┌────────

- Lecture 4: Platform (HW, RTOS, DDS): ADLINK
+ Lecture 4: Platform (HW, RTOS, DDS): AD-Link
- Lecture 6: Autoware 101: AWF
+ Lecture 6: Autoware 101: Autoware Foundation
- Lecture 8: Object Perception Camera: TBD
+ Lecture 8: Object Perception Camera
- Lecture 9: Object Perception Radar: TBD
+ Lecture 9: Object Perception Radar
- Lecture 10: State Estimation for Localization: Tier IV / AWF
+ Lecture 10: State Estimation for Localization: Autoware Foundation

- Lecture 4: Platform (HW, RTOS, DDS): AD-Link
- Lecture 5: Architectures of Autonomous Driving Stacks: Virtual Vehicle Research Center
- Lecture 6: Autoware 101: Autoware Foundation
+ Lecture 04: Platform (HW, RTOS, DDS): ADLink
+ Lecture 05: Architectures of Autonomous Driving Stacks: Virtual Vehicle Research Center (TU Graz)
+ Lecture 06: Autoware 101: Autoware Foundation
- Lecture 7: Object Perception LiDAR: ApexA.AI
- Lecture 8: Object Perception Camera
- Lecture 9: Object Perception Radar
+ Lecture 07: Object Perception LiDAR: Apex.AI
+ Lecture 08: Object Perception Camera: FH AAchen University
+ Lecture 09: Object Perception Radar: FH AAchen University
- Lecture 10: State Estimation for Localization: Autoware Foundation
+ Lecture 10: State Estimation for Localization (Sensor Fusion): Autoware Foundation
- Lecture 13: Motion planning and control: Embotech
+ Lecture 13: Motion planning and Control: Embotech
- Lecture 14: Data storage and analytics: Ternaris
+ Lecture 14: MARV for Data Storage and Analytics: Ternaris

└────────

## Work instruction
Look over the listing. Pull out every line with the string "Stacks" in it.

## Answer to this problem
- Lecture 5: Architectures of Autonomous Driving Stacks: Virtual Vehicle Research Center
+ Lecture 05: Architectures of Autonomous Driving Stacks: Virtual Vehicle Research Center (TU Graz)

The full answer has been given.